Print exactly the lines below between the line holding "delivery date: 2019-05-01 -> 2019-05-02" and the line holding "Modern Patio Conversation", inclusive, and nothing more.

### Records for the task
______________________________
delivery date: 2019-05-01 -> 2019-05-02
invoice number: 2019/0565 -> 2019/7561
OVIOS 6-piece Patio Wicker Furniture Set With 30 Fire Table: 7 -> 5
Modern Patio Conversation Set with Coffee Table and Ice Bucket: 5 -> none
______________________________
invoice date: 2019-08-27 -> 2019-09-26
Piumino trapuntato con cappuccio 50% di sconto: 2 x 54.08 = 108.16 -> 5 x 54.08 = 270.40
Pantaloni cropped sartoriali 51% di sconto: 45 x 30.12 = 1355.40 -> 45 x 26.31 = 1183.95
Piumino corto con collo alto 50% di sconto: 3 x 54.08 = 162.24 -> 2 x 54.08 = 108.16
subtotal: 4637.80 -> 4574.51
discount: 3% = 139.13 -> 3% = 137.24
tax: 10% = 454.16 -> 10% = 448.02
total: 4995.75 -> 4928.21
______________________________
### Answer to this exercise
delivery date: 2019-05-01 -> 2019-05-02
invoice number: 2019/0565 -> 2019/7561
OVIOS 6-piece Patio Wicker Furniture Set With 30 Fire Table: 7 -> 5
Modern Patio Conversation Set with Coffee Table and Ice Bucket: 5 -> none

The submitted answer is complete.